Search each line below for "none", then return the lines where it appears.

### DATASET RECORDS

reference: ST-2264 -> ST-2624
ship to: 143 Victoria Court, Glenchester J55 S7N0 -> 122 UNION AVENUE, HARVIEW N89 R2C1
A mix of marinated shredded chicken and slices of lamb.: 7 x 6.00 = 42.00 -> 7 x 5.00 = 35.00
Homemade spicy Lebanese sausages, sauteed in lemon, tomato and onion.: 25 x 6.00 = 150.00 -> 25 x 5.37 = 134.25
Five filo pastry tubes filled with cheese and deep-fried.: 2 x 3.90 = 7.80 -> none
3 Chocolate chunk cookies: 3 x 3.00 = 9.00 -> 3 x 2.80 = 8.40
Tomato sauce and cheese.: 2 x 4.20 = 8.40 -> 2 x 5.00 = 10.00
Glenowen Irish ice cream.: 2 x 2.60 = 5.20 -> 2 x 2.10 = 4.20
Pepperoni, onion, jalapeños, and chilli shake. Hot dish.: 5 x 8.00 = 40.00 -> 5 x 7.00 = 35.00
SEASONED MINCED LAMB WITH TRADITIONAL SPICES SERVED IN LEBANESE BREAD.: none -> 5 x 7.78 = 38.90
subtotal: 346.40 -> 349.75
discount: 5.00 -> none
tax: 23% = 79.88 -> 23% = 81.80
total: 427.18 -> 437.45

######

**RESULT OF THIS EXERCISE**.
Five filo pastry tubes filled with cheese and deep-fried.: 2 x 3.90 = 7.80 -> none
SEASONED MINCED LAMB WITH TRADITIONAL SPICES SERVED IN LEBANESE BREAD.: none -> 5 x 7.78 = 38.90
discount: 5.00 -> none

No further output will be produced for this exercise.